Task requirements: Transcribe the line that contains "Alabaster Glazed - Oval" and every line after it to the end of the records, exactly and nothing else. Skip the pictures.

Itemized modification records
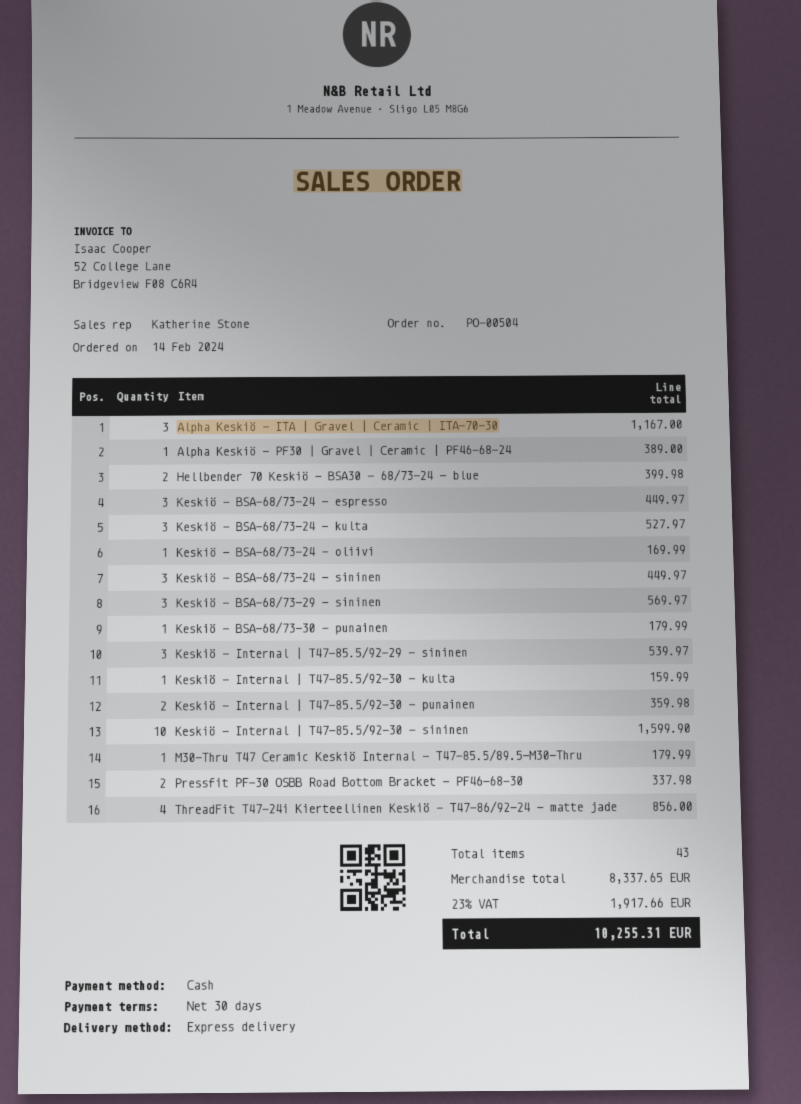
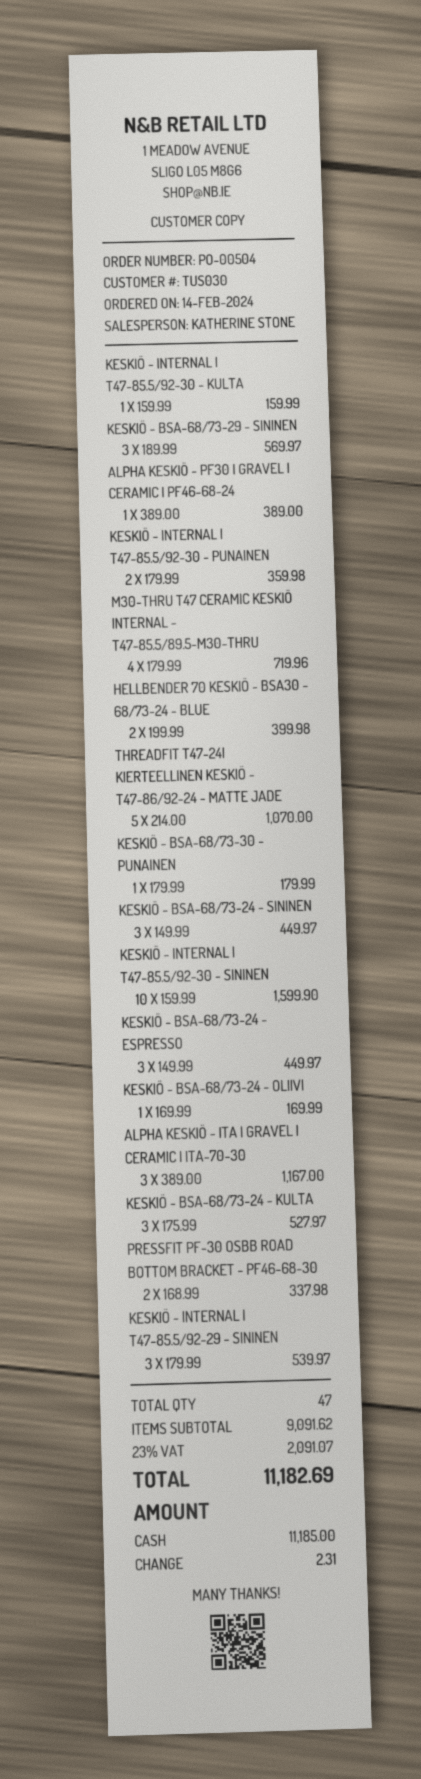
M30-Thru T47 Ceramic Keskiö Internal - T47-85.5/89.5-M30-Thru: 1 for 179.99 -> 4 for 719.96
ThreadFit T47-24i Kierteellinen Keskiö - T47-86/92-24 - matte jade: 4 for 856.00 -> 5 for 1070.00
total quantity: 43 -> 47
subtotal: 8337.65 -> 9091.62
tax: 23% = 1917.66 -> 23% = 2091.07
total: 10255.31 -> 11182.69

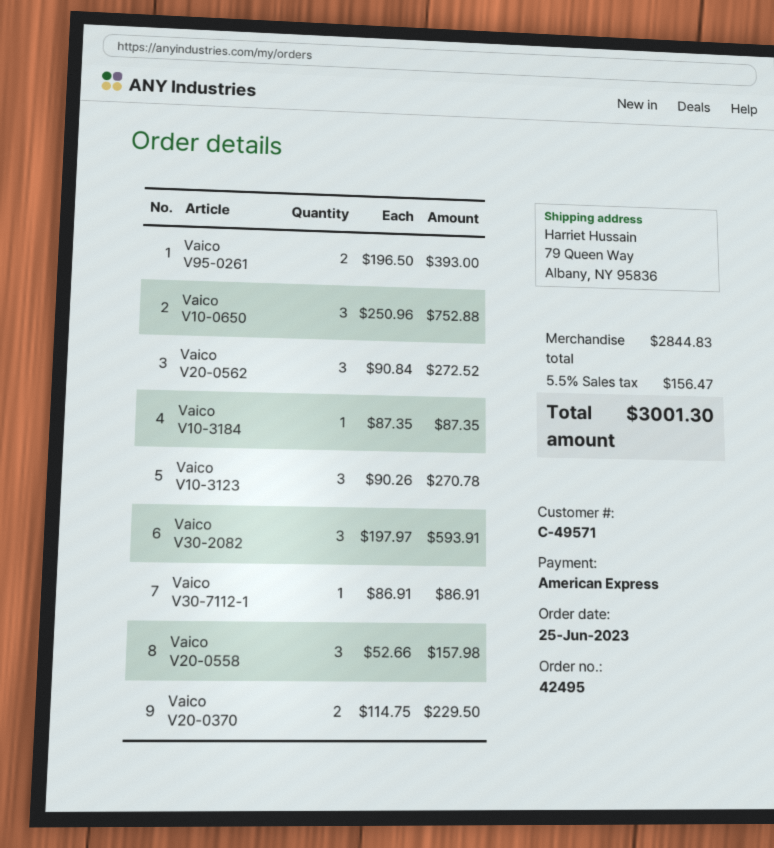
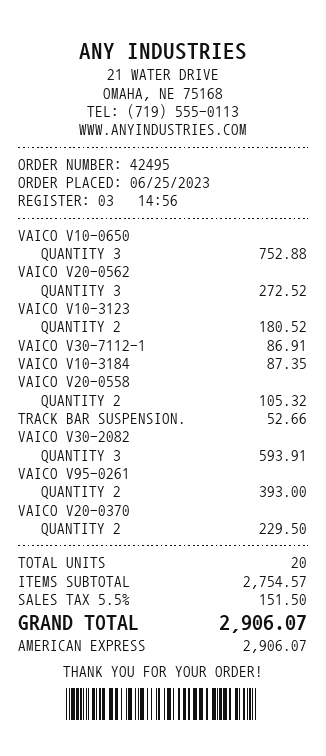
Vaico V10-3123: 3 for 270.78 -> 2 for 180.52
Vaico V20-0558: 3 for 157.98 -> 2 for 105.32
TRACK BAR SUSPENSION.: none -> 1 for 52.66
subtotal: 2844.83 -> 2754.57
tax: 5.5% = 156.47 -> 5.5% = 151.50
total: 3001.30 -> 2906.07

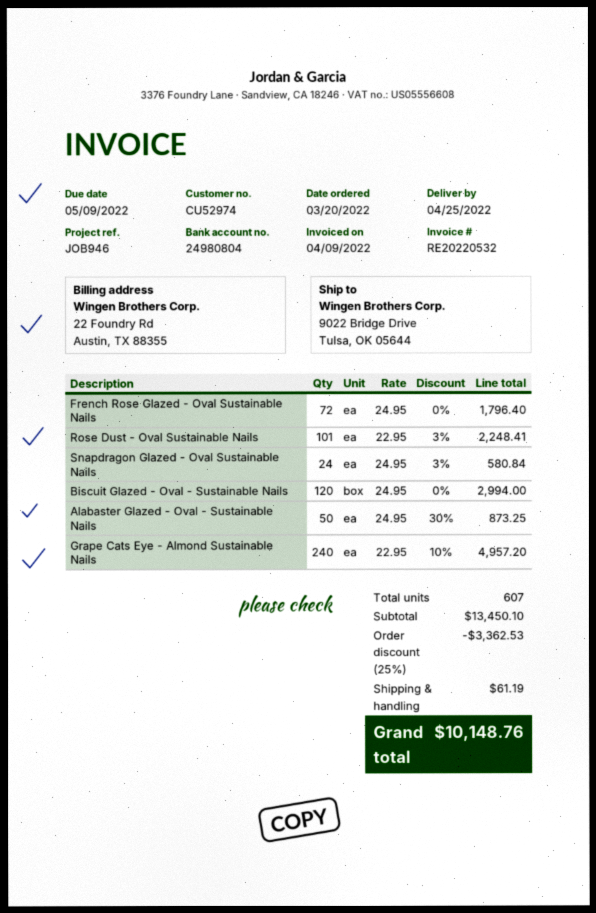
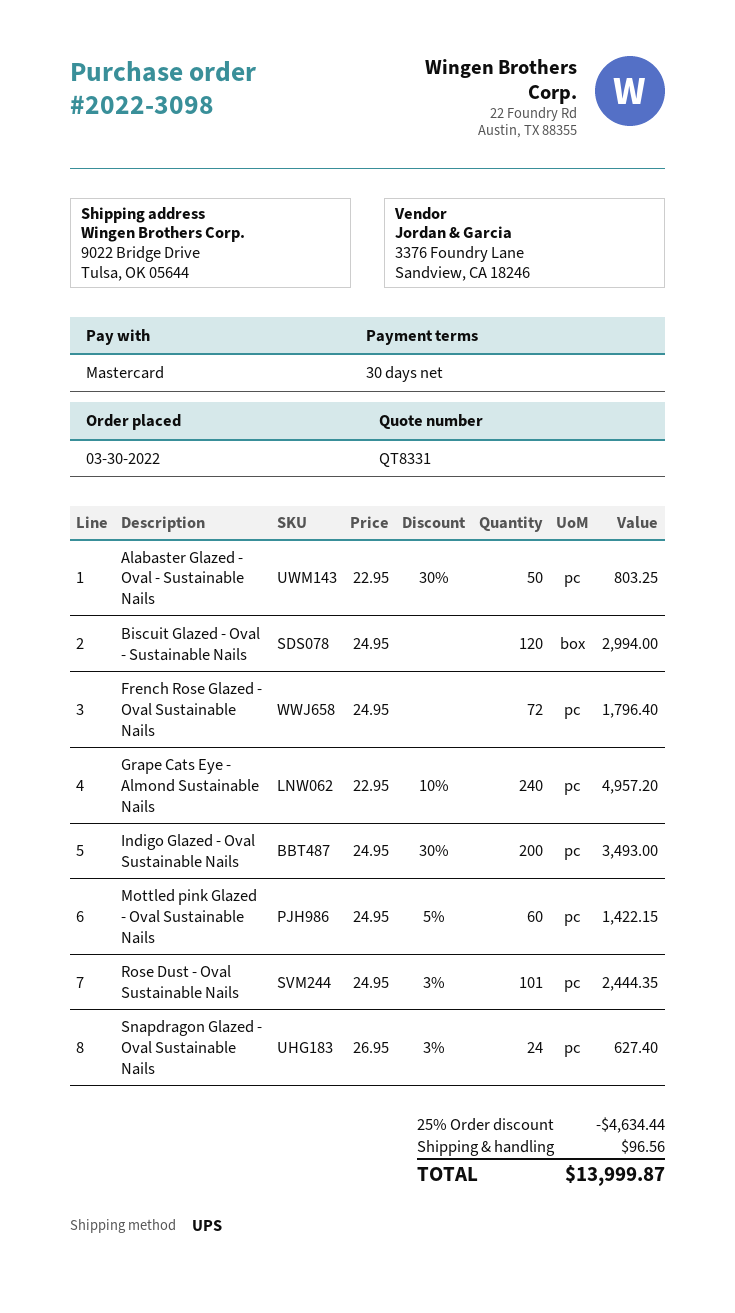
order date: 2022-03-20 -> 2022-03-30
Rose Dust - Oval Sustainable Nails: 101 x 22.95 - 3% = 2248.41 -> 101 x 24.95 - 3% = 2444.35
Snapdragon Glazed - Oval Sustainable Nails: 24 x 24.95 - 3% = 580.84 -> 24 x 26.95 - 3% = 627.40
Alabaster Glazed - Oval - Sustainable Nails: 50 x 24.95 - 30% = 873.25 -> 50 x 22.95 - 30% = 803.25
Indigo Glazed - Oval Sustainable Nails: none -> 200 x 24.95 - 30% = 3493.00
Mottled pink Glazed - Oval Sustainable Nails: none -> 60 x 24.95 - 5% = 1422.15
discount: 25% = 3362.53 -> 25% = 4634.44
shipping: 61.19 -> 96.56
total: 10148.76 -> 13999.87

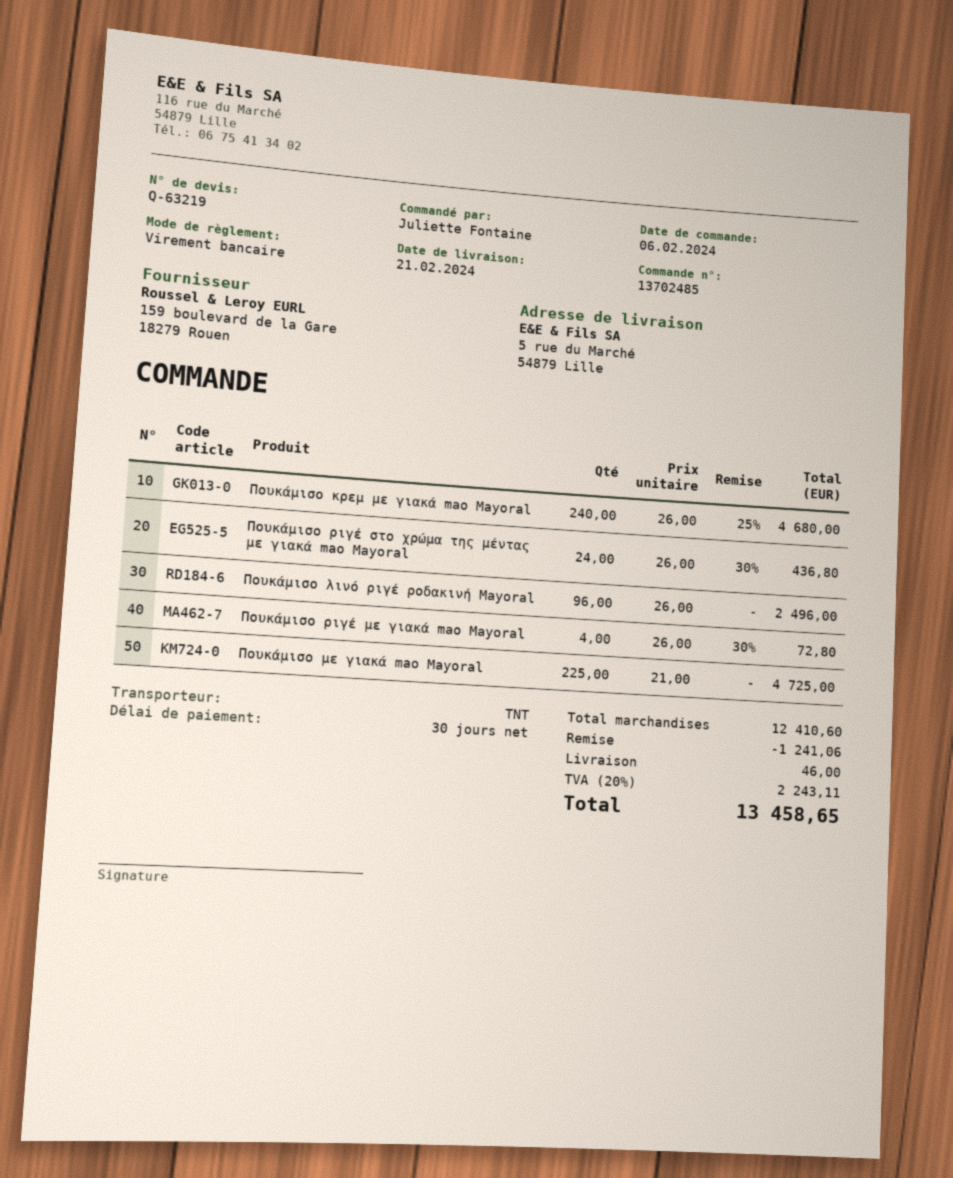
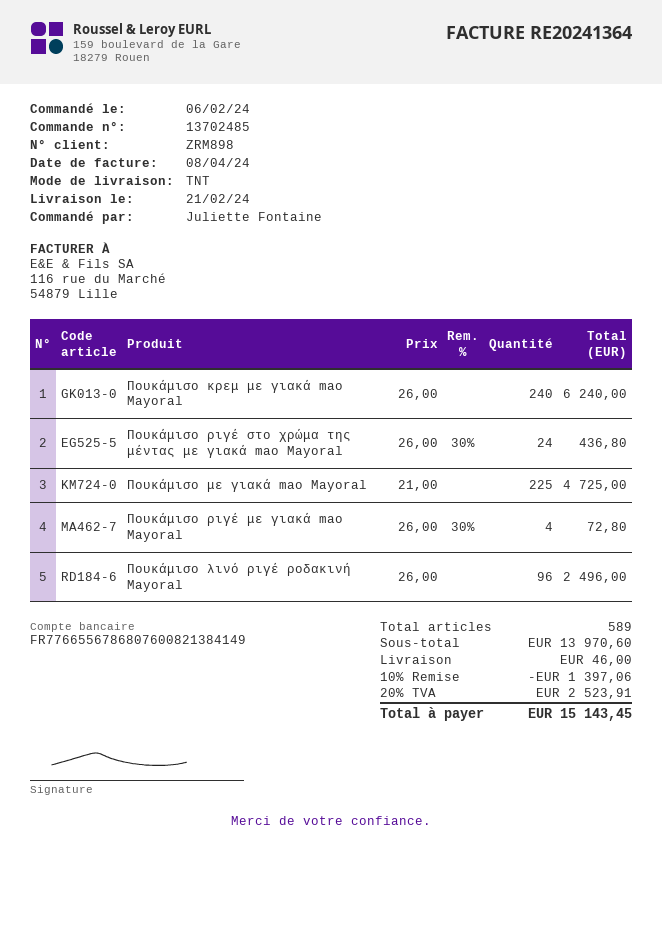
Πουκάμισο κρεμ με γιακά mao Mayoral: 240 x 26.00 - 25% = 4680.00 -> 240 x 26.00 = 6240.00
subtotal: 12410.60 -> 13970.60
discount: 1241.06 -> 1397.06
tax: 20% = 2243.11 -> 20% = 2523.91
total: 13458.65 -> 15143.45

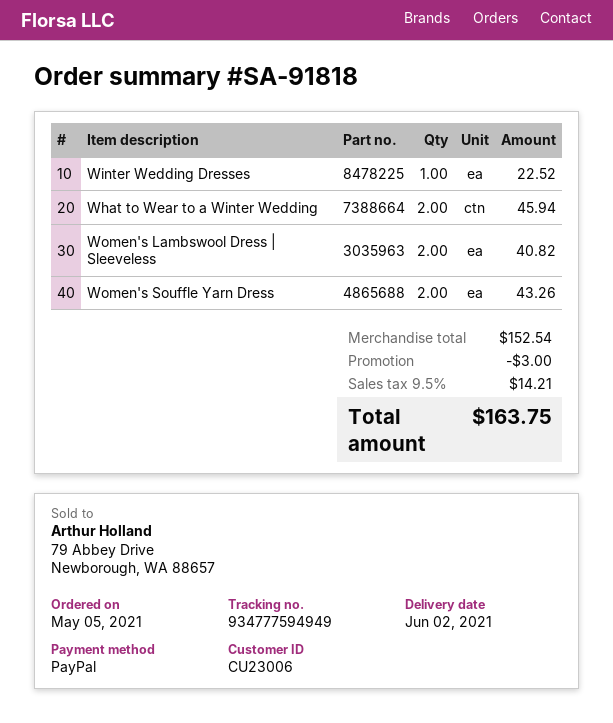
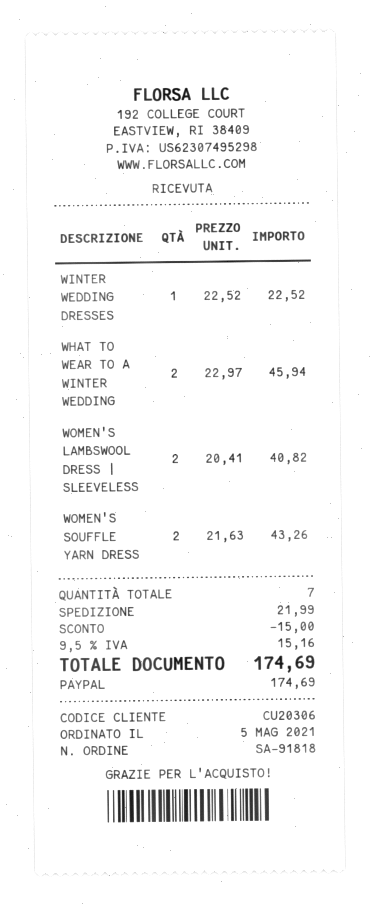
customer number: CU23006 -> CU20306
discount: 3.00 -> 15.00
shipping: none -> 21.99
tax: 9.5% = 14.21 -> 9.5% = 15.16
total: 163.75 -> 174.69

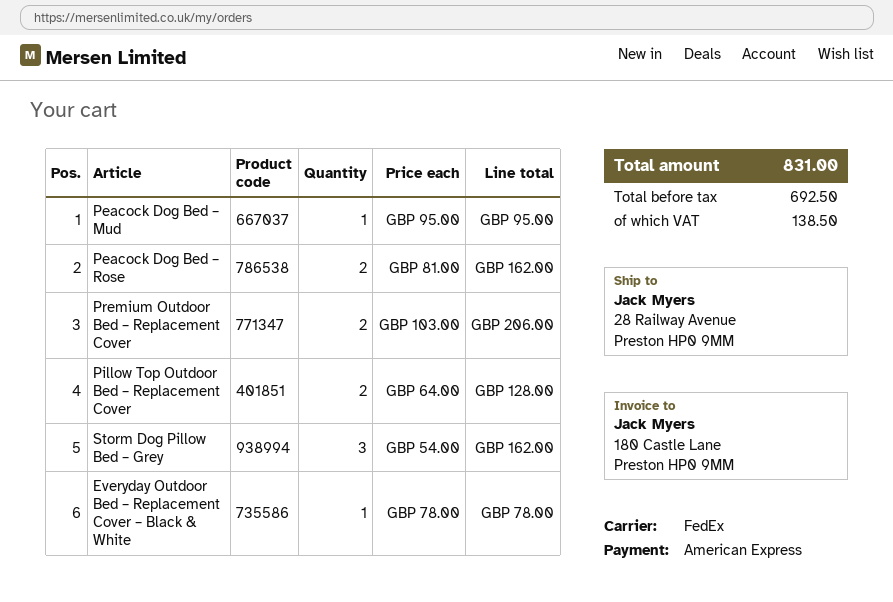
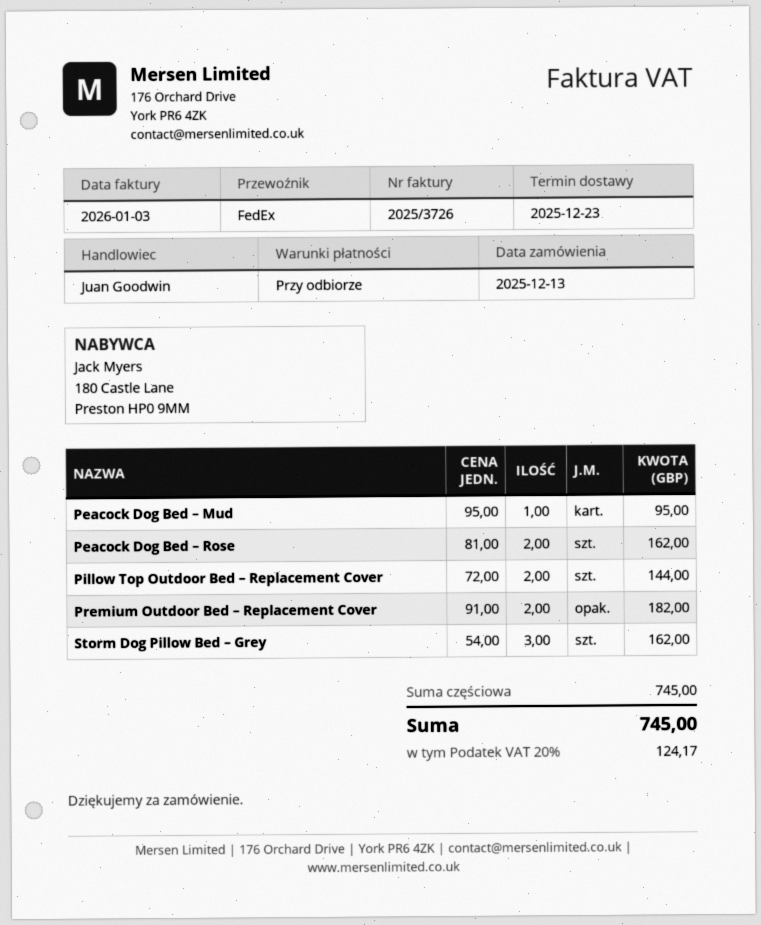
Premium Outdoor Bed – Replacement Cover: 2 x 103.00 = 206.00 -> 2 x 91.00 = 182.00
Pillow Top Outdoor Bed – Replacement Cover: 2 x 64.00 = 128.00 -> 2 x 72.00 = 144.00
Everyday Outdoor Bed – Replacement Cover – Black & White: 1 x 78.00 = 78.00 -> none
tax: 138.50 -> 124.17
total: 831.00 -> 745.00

Written answer:
Alabaster Glazed - Oval - Sustainable Nails: 50 x 24.95 - 30% = 873.25 -> 50 x 22.95 - 30% = 803.25
Indigo Glazed - Oval Sustainable Nails: none -> 200 x 24.95 - 30% = 3493.00
Mottled pink Glazed - Oval Sustainable Nails: none -> 60 x 24.95 - 5% = 1422.15
discount: 25% = 3362.53 -> 25% = 4634.44
shipping: 61.19 -> 96.56
total: 10148.76 -> 13999.87

Πουκάμισο κρεμ με γιακά mao Mayoral: 240 x 26.00 - 25% = 4680.00 -> 240 x 26.00 = 6240.00
subtotal: 12410.60 -> 13970.60
discount: 1241.06 -> 1397.06
tax: 20% = 2243.11 -> 20% = 2523.91
total: 13458.65 -> 15143.45

customer number: CU23006 -> CU20306
discount: 3.00 -> 15.00
shipping: none -> 21.99
tax: 9.5% = 14.21 -> 9.5% = 15.16
total: 163.75 -> 174.69

Premium Outdoor Bed – Replacement Cover: 2 x 103.00 = 206.00 -> 2 x 91.00 = 182.00
Pillow Top Outdoor Bed – Replacement Cover: 2 x 64.00 = 128.00 -> 2 x 72.00 = 144.00
Everyday Outdoor Bed – Replacement Cover – Black & White: 1 x 78.00 = 78.00 -> none
tax: 138.50 -> 124.17
total: 831.00 -> 745.00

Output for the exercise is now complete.